Phenotypic variability of non-syndromic hearing loss in patients heterozygous for both c.35delG of GJB2 and the 342-kb deletion involving GJB6

Abstract

Mutations in GJB2, encoding the gap junction protein connexin 26, are the most common cause of inherited non-syndromic hearing loss (NSHL), with a broad spectrum of mutations leading to recessive as well as dominant forms. It has been shown that patients who are compound heterozygous for a 342-kb deletion (Δ(GJB6-D13S1830)) involving a large portion of the 5′-part of GJB6, encoding connexin 30, and a GJB2 mutation develop NSHL due to a trait with a digenic pattern of inheritance. We have used a mutation-specific polymerase chain reaction assay to screen NSHL patients for the presence of Δ(GJB6-D13S1830) and identified two families segregating both c.35delG in GJB2 and Δ(GJB6-D13S1830). Remarkably, the severity of hearing loss due to heterozygosity for c.35delG in GJB2 in conjunction with Δ(GJB6-D13S1830) is considerably different in members of the two families, ranging from congenital deafness in one to moderate/severe hearing loss with congenital onset in the other case.

Introduction

Moderate to severe hearing loss affects about 1 in 1000 newborns, and a genetic basis is assumed in at least 50% of the cases. Defects in probably more than 100 different genes can cause autosomal recessive (DFNB), autosomal dominant (DFNA), X-linked (DFN), or mitochondrial hearing loss, both non-syndromic (NSHL) and syndromic, demonstrating significant genetic heterogeneity of this sensory disorder. While defects in most of the known deafness genes are extremely rare causes of NSHL, those in a small number of genes are common. Mutations in the gene GJB2 (encoding the gap junction protein connexin 26) underlie, depending on the population studied, up to 63% of autosomal recessive NSHL cases (Kelsell et al., 1997; http://dnalab-www.uia.ac.be/dnalab/hhh/hhh). GJB2 probably plays an important role in the recycling pathway of potassium that enters the hair cell during the process of auditory signal transduction (Richard et al., 1998).

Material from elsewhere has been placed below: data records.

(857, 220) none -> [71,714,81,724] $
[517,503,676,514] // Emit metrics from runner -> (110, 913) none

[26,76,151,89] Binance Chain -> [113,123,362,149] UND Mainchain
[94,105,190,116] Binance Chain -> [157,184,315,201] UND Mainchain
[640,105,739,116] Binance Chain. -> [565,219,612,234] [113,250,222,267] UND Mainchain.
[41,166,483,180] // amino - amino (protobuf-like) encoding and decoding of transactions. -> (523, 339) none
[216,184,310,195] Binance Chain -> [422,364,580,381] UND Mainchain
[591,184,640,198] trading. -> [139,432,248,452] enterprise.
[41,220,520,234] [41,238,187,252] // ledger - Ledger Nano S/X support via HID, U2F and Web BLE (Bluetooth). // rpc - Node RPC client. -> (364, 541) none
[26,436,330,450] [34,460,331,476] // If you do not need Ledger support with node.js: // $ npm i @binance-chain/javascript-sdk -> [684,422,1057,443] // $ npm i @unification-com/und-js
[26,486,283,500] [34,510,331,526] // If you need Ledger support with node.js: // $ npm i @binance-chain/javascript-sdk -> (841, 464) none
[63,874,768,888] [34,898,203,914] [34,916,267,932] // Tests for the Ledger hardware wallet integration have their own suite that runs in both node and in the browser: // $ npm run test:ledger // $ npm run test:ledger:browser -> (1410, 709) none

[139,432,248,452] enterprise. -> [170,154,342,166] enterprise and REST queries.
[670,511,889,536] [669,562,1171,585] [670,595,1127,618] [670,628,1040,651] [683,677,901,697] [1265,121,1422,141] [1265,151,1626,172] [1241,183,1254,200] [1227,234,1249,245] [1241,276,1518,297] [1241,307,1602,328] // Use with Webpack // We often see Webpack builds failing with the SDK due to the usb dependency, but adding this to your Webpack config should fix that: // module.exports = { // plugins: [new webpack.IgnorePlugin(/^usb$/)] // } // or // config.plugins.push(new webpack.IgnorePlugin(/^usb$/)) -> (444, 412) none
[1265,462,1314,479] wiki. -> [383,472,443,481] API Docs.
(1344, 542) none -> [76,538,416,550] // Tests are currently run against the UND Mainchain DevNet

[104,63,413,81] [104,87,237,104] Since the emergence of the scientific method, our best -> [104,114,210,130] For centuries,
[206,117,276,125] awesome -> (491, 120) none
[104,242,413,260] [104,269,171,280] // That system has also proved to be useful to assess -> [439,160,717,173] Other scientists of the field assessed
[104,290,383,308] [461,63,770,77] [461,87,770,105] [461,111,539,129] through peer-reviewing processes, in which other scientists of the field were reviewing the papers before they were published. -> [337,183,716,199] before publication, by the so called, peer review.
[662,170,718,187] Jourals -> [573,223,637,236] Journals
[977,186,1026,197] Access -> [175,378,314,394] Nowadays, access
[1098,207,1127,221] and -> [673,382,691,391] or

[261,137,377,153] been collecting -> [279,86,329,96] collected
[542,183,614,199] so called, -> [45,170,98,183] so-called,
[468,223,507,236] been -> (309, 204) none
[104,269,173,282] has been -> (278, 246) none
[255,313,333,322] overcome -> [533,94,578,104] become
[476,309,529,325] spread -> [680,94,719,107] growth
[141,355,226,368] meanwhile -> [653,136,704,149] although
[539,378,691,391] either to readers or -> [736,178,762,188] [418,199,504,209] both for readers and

The observation that patients from some families with a disease locus showing linkage to the DFNB1 locus on chromosome 13, corresponding to the GJB2 gene, have only one mutant GJB2 allele has led to further investigation. It was shown that some of these cases represented a digenic form of inheritance, resulting from simultaneous heterozygosity for two non-allelic mutations, a GJB2 mutation and a large, 342-kb deletion removing a large part of the 5′-portion of GJB6 (del Castillo et al., 2002, Lerer et al., 2001, Pallares-Ruiz et al., 2002), the gene encoding another gap junction protein, connexin 30, and located approximately 35 kb telomeric of GJB2. As the deletion also comprises the microsatellite marker D13S1830, it has been termed Δ(GJB6-D13S1830). Connexin 30 co-localizes with GJB2 in the different inner ear tissues (Lautermann et al., 1998, Lautermann et al., 1999) and participates in the formation of heterotypic GJB2/GJB6 gap junction channels. Mutations in GJB6 account for both autosomal recessive and autosomal dominant NSHL (del Castillo et al., 2002, Grifa et al., 1999). Individuals with GJB2 mutations on both alleles usually present with prelingual, moderate to profound NSHL (Janecke et al., 2002). For subjects carrying both c.35delG (GJB2) and Δ(GJB6-D13S1830) described to date, hearing loss was prelingual and profound (del Castillo et al., 2002, Lerer et al., 2001, Pallares-Ruiz et al., 2002).